WHAT MAY TURN out to be the summer’s most important news story (and just
possibly the millennium’s) didn’t make the pages of the Times. A study
in Nature last week concluded that as oceans warmed, phytoplankton—the
tiny organisms that form the crucial first level of the entire marine
food chain—were disappearing. In fact, since you need a subscription to
read the whole study, let me reprint the key portion of the abstract here:

In the oceans, ubiquitous microscopic phototrophs (phytoplankton)
account for approximately half the production of organic matter on
Earth…. We observe declines in eight out of ten ocean regions, and
estimate a global rate of decline of ~1% of the global median per year.

Since 1950, the study found, the oceans have lost 40 percent of their
phytoplankton. As these organisms account for the production of half the
earth’s organic matter, this is not good. It’s like finding out that
there’s half as much money in all the earth’s banks as we thought there
was. But of course it’s worse than that. No one knows for sure what
happens when the oceans are diminished like this—that’s the point.
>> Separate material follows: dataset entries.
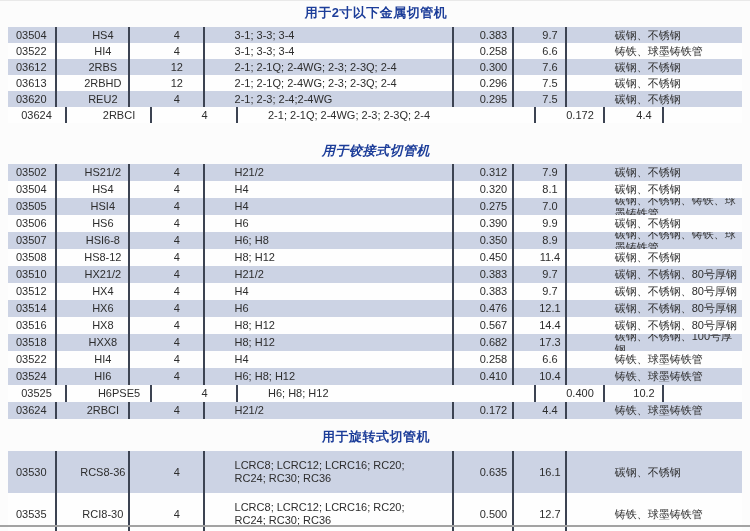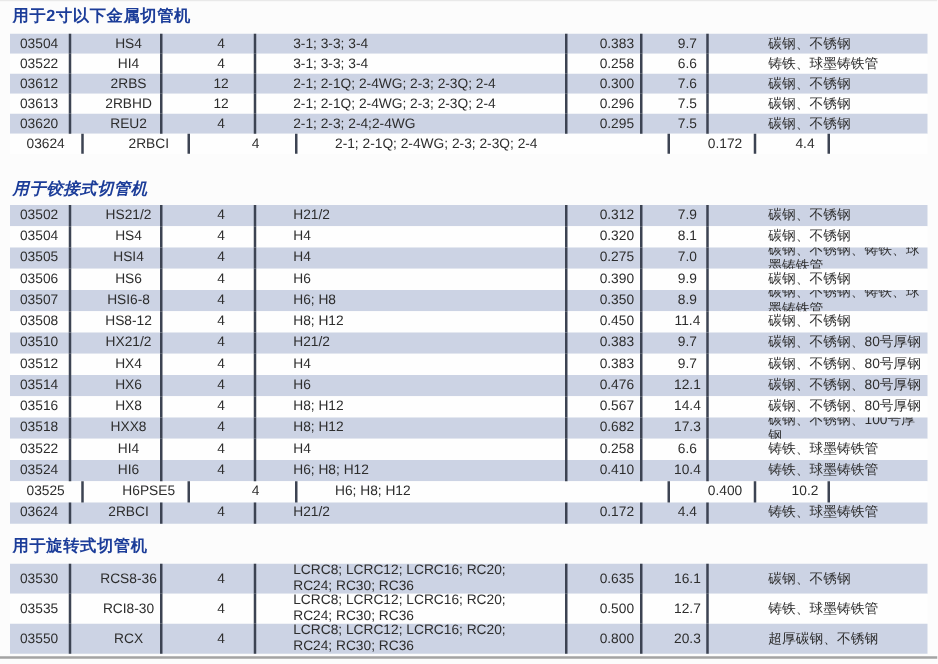--- a/index.html
+++ b/index.html
@@ -21,6 +21,7 @@
     font-weight: bold;
     letter-spacing: 0.5px;
     margin-left: 2px;
+    text-align: center;
   }
   .sec-0 .section-title { padding-top: 3px; margin-bottom: 5px; }
   .sec-1 .section-title { padding-top: 19px; margin-bottom: 4px; font-style: italic; }

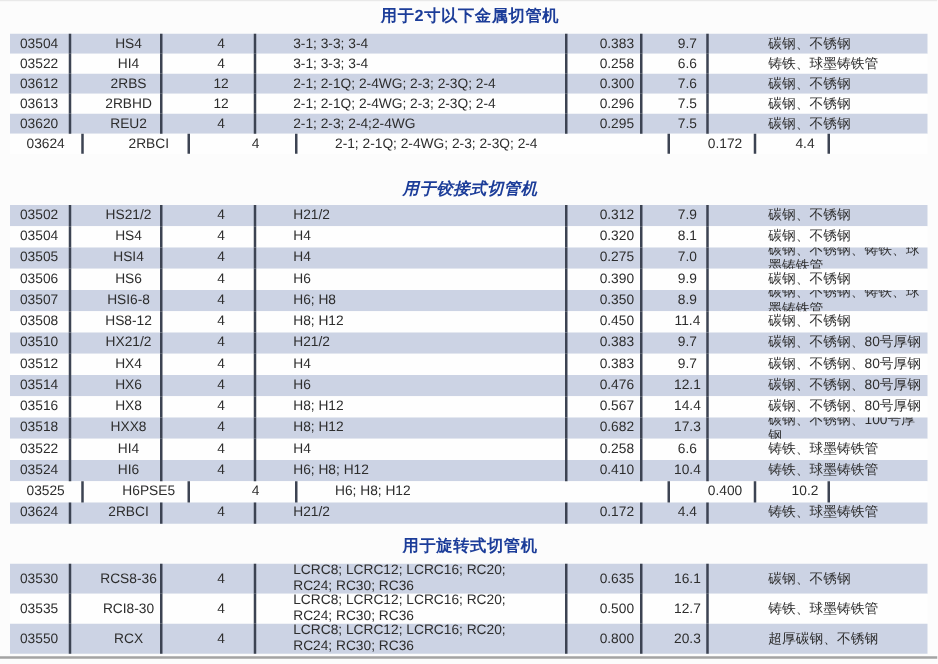--- a/index.html
+++ b/index.html
@@ -29,7 +29,7 @@
   .row { display: flex; width: 734px; gap: 21px; }
   .sec-0 .row { height: 16px; }
   .sec-1 .row { height: 17px; }
-  .sec-2 .row { height: 24px; }
+  .sec-2 .row { height: 42px; }
   .rows .row:nth-child(odd)  { background: #ccd3e4; }
   .rows .row:nth-child(even) { background: #fefefe; }
   .cell {

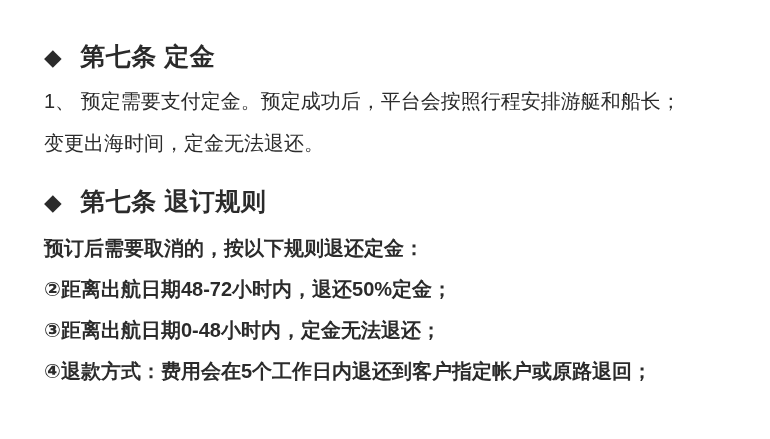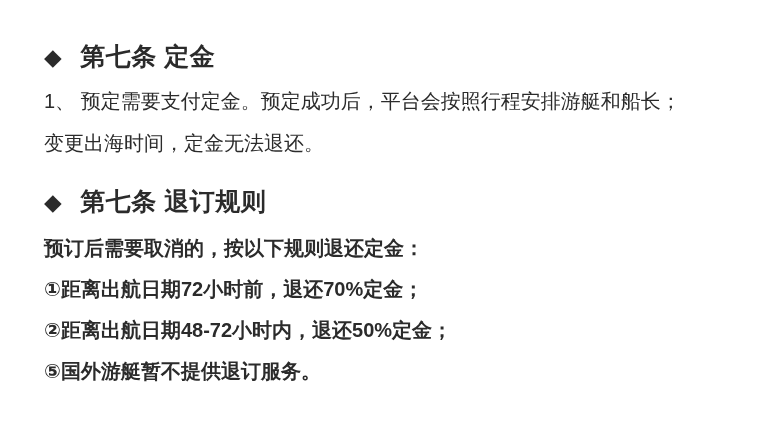--- a/index.html
+++ b/index.html
@@ -73,7 +73,6 @@
     </h2>
     <div class="para para-2">
       <div class="line">预订后需要取消的，按以下规则退还定金：</div>
-      <div class="line">①距离出航日期72小时前，退还70%定金；</div>
       <div class="line">②距离出航日期48-72小时内，退还50%定金；</div>
       <div class="line">⑤国外游艇暂不提供退订服务。</div>
     </div>

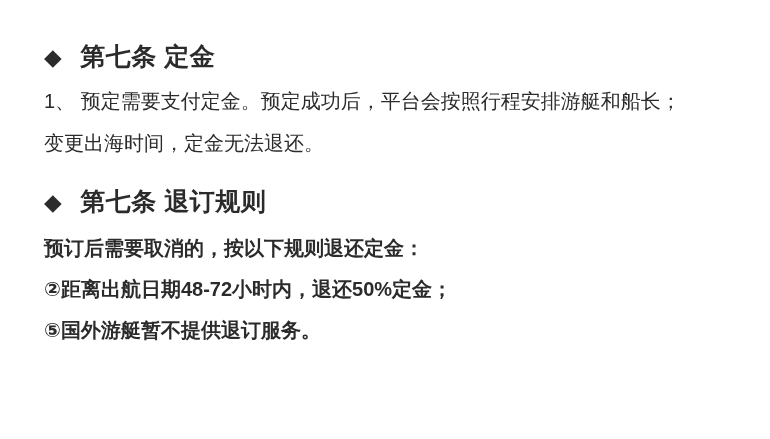--- a/index.html
+++ b/index.html
@@ -74,6 +74,7 @@
     <div class="para para-2">
       <div class="line">预订后需要取消的，按以下规则退还定金：</div>
       <div class="line">②距离出航日期48-72小时内，退还50%定金；</div>
+      <div class="line">③距离出航日期0-48小时内，定金无法退还；</div>
       <div class="line">⑤国外游艇暂不提供退订服务。</div>
     </div>
   </section>

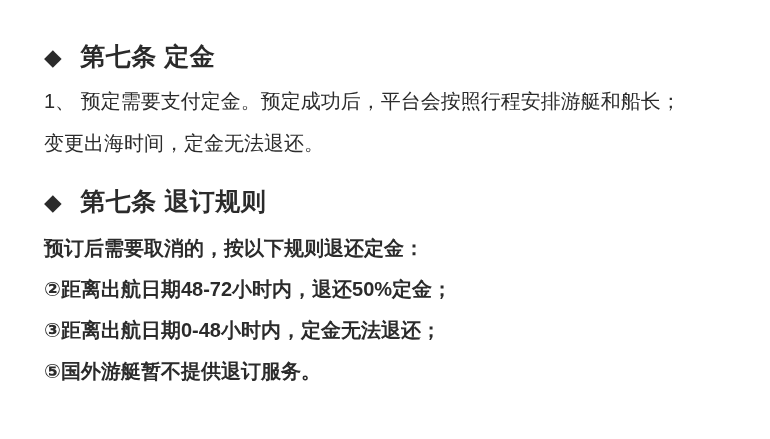--- a/index.html
+++ b/index.html
@@ -75,6 +75,7 @@
       <div class="line">预订后需要取消的，按以下规则退还定金：</div>
       <div class="line">②距离出航日期48-72小时内，退还50%定金；</div>
       <div class="line">③距离出航日期0-48小时内，定金无法退还；</div>
+      <div class="line">④退款方式：费用会在5个工作日内退还到客户指定帐户或原路退回；</div>
       <div class="line">⑤国外游艇暂不提供退订服务。</div>
     </div>
   </section>

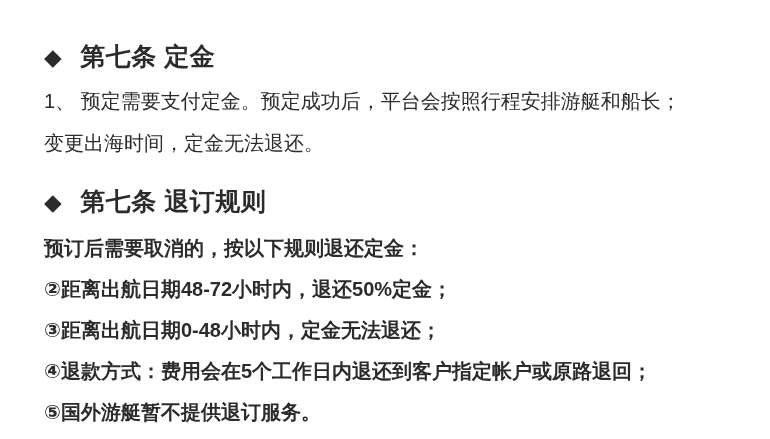--- a/index.html
+++ b/index.html
@@ -76,7 +76,6 @@
       <div class="line">②距离出航日期48-72小时内，退还50%定金；</div>
       <div class="line">③距离出航日期0-48小时内，定金无法退还；</div>
       <div class="line">④退款方式：费用会在5个工作日内退还到客户指定帐户或原路退回；</div>
-      <div class="line">⑤国外游艇暂不提供退订服务。</div>
     </div>
   </section>
 

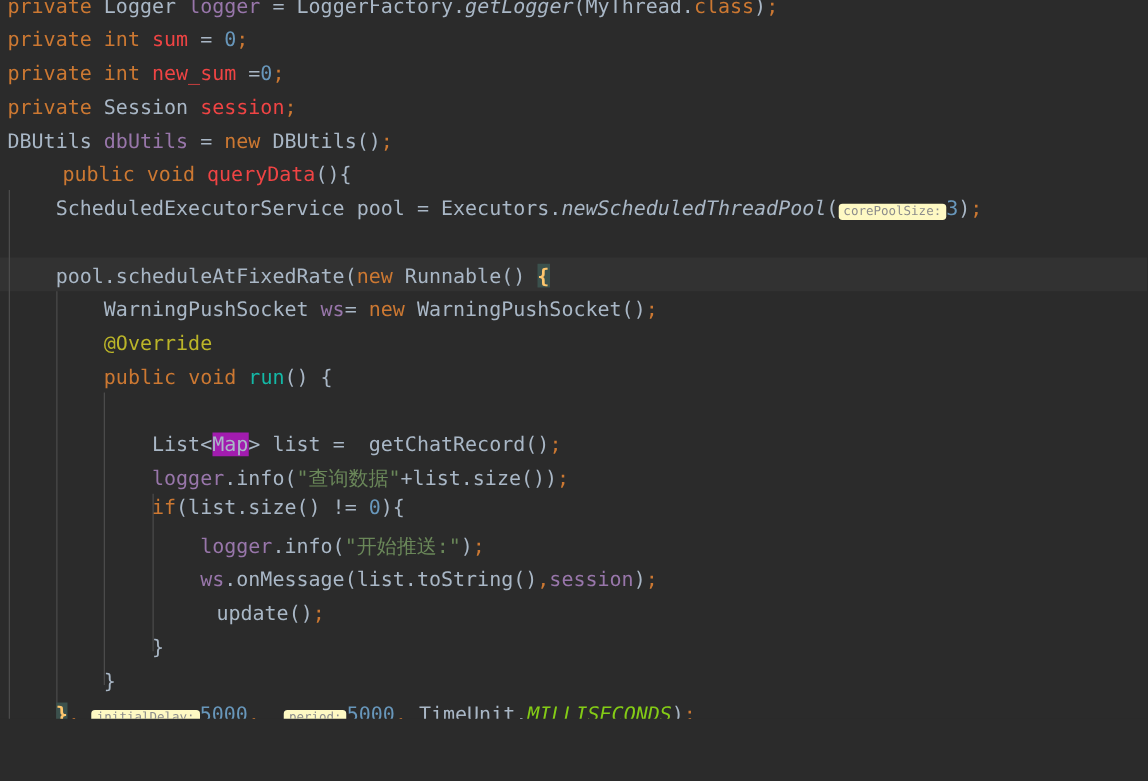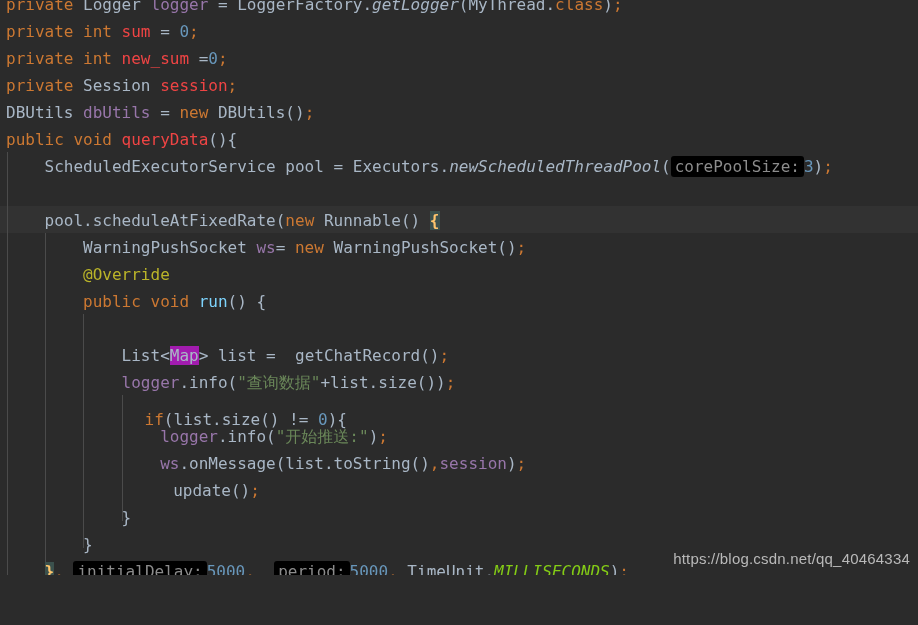--- a/index.html
+++ b/index.html
@@ -118,7 +118,7 @@
       <div class="code-line" style="top: 45px;"><span class="kw">private </span><span class="kw">int </span><span class="grey">new_sum</span><span class="punct"> =</span><span class="num">0</span><span class="semi">;</span></div>
       <div class="code-line" style="top: 72px;"><span class="kw">private </span><span class="def">Session </span><span class="grey">session</span><span class="semi">;</span></div>
       <div class="code-line" style="top: 99px;"><span class="def">DBUtils </span><span class="field">dbUtils</span><span class="punct"> = </span><span class="kw">new </span><span class="punct">DBUtils()</span><span class="semi">;</span></div>
-      <div class="code-line" style="top: 126px;"><span class="kw">public </span><span class="kw">void </span><span class="grey">queryData</span><span class="punct">(){</span></div>
+      <div class="code-line" style="top: 126px; margin-left: 44px;"><span class="kw">public </span><span class="kw">void </span><span class="grey">queryData</span><span class="punct">(){</span></div>
       <div class="code-line" style="top: 153px;"><span class="def">    ScheduledExecutorService pool = Executors</span><span class="punct">.</span><span class="static">newScheduledThreadPool</span><span class="punct">(</span><span class="hint">corePoolSize:</span><span class="num">3</span><span class="punct">)</span><span class="semi">;</span></div>
       <div class="code-line" style="top: 180px;"></div>
       <div class="code-line" style="top: 207px;"><span class="def">    pool.scheduleAtFixedRate(</span><span class="kw">new </span><span class="def">Runnable() </span><span class="brace-hl">{</span></div>

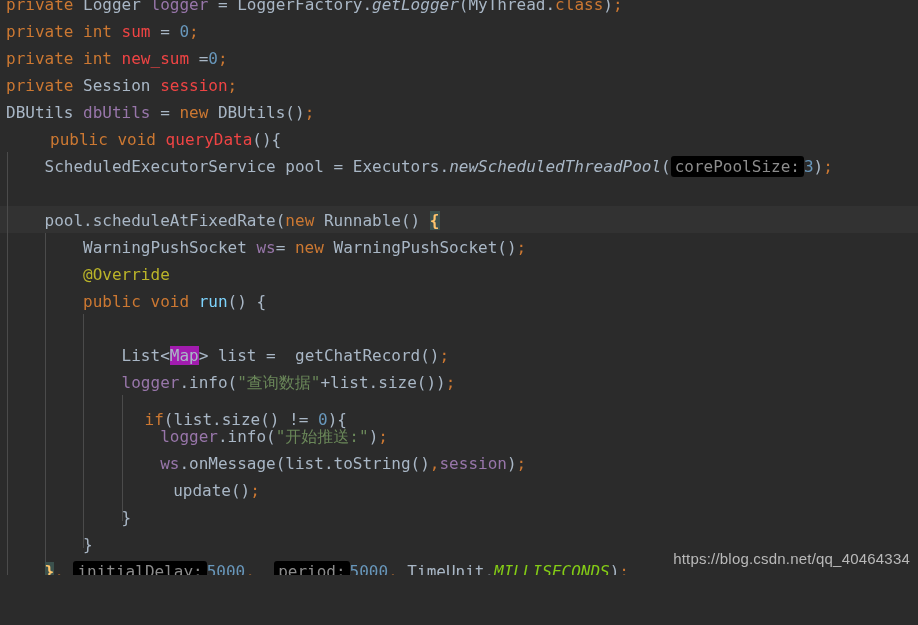--- a/index.html
+++ b/index.html
@@ -72,10 +72,10 @@
   
   .hint {
     color: #8c8c8c;
-    background: #000000;
+    background: #fef9c3;
     border-radius: 3px;
     padding: 1px 4px 1px 4px;
-    font-size: 16px;
+    font-size: 10px;
   }
 
   

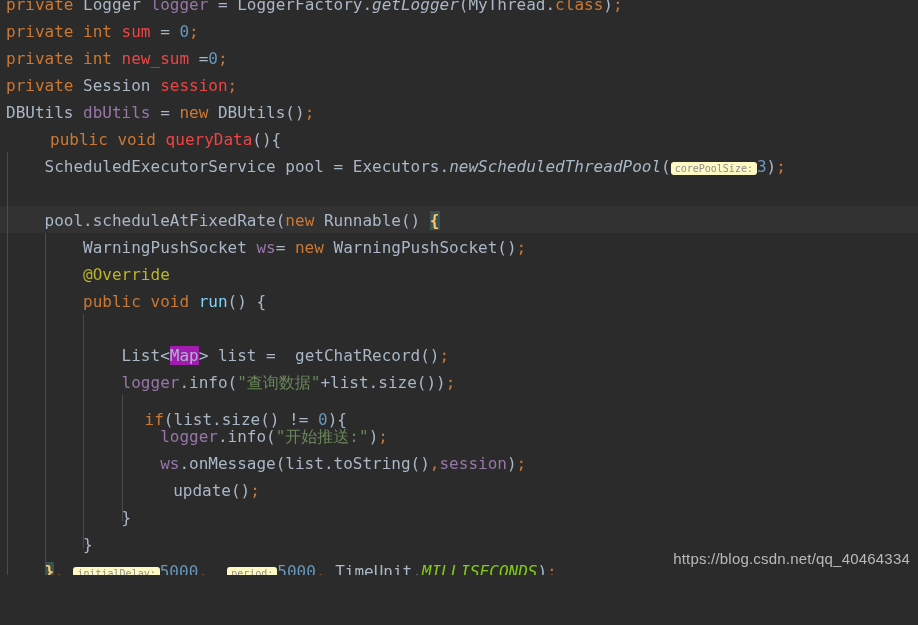--- a/index.html
+++ b/index.html
@@ -62,7 +62,7 @@
   .num     { color: #6897bb; }            
   .str     { color: #6a8759; }            
   .anno    { color: #bbb529; }
-  .methy   { color: #7dd3fc; }            
+  .methy   { color: #14b8a6; }            
   .static  { color: #a9b7c6; font-style: italic; }  
   .statf   { color: #84cc16; font-style: italic; }  
   .punct   { color: #a9b7c6; }

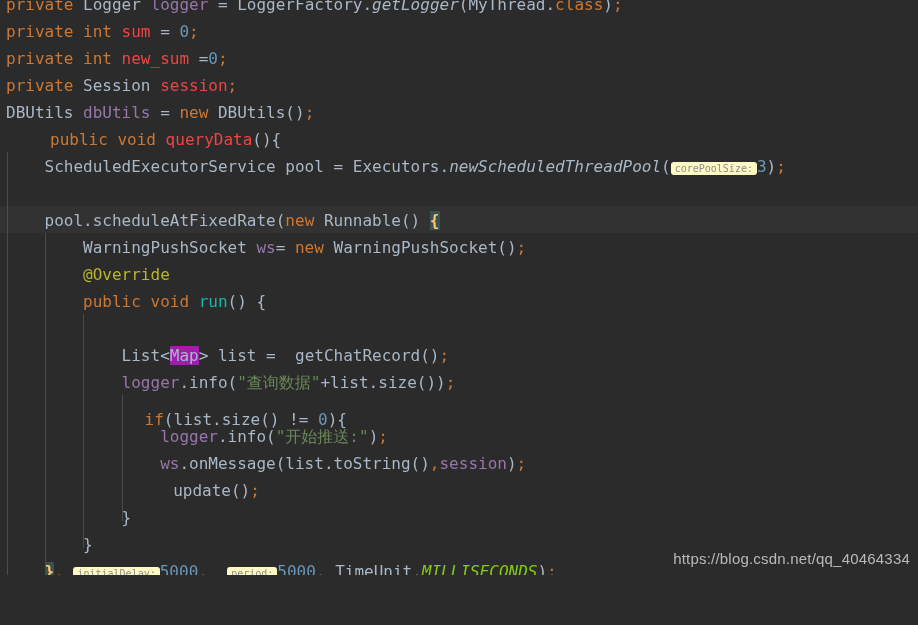--- a/index.html
+++ b/index.html
@@ -128,7 +128,7 @@
       <div class="code-line" style="top: 315px;"></div>
       <div class="code-line" style="top: 342px;"><span class="def">            List&lt;</span><span class="ident-hl">Map</span><span class="def">&gt; list =  getChatRecord()</span><span class="semi">;</span></div>
       <div class="code-line" style="top: 369px;"><span class="def">            </span><span class="field">logger</span><span class="def">.info(</span><span class="str">"查询数据"</span><span class="def">+list.size())</span><span class="semi">;</span></div>
-      <div class="code-line" style="top: 406px; margin-left: 23px;"><span class="def">            </span><span class="kw">if</span><span class="def">(list.size() != </span><span class="num">0</span><span class="punct">){</span></div>
+      <div class="code-line" style="top: 392px;"><span class="def">            </span><span class="kw">if</span><span class="def">(list.size() != </span><span class="num">0</span><span class="punct">){</span></div>
       <div class="code-line" style="top: 423px;"><span class="def">                </span><span class="field">logger</span><span class="def">.info(</span><span class="str">"开始推送:"</span><span class="punct">)</span><span class="semi">;</span></div>
       <div class="code-line" style="top: 450px;"><span class="def">                </span><span class="field">ws</span><span class="def">.onMessage(list.toString()</span><span class="semi">,</span><span class="field">session</span><span class="punct">)</span><span class="semi">;</span></div>
       <div class="code-line" style="top: 477px; margin-left: 13px;"><span class="def">                update()</span><span class="semi">;</span></div>

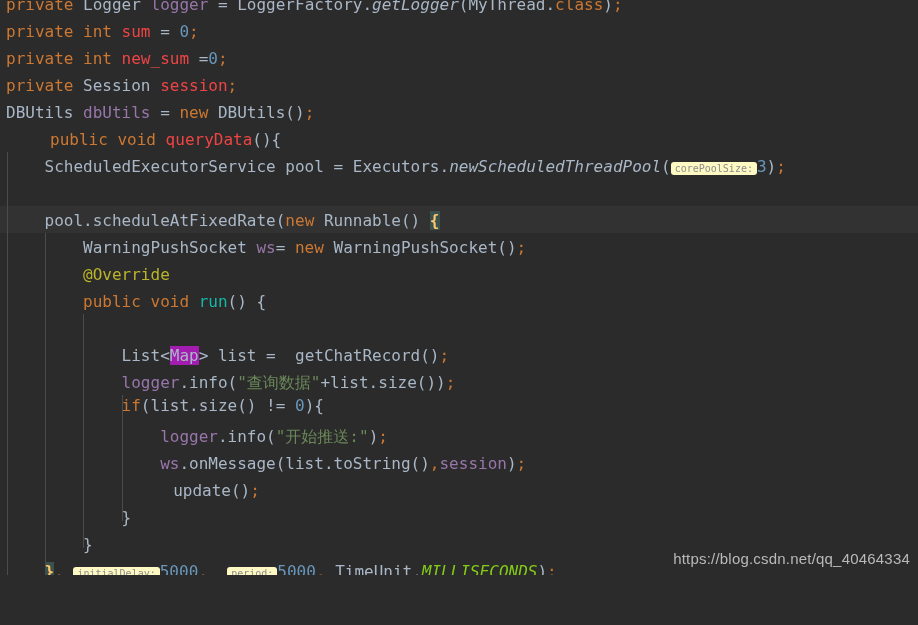--- a/index.html
+++ b/index.html
@@ -138,7 +138,6 @@
       <div class="code-line" style="top: 585px;"><span class="brace">}</span></div>
     </div>
 
-  <div id="watermark">https://blog.csdn.net/qq_40464334</div>
 </div>
 
 </body></html>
We’re
in a new and dangerous place, without a clue.

In any event, this development came a week or so after the Senate once
again decided to do about climate change what it has done for each of
the last 20 years: nothing. I doubt very much whether the Nature study
would have made much difference, because hardly anyone in the Senate was
really thinking about a warming climate. Instead, they were debating an
“energy bill,” carefully framed in terms of “energy independence” or
“energy security” or “green jobs.”

The diagnosis of focus groups and pollsters was that Americans “didn’t
care” about global warming. That was certainly the tack taken by
President Obama’s administration, which has consistently urged green
groups to downplay global warming and play up the “clean energy future”
instead. Most of the big Beltway environmental groups concurred with the
idea, and so everyone went to work on a bill that actually passed the
House in June 2009, albeit narrowly.

But even that bill would have done far too little to limit carbon
dioxide. And when it went to the Senate, it was rewritten to win the
consent of the big utilities, and filled with noxious compromises such
as giving away the right to pollute instead of charging for it. One by
one, the senators shaping the bill tossed pieces over the side: no
restrictions on transportation fuel or on factories. But even those
concessions weren’t enough—and Harry Reid didn’t even bring it up for a
vote, realizing it would fail.

So maybe it’s time to actually start talking (from the White House on
down) about global warming. Maybe it would help if everyone was reminded
every day we’re in the middle of the planet’s warmest year, at the end
of the warmest decade on record; that the Arctic is melting; that
fourteen nations have set new all-time temperature records. And maybe it
wouldn’t help—maybe, as Michael Tomasky suggests, the Senate is too
broken. Maybe the fossil fuel industry is simply too powerful. But at
the least, speaking clearly about our desperate situation, including
from the Oval Office, would have the advantage of being true.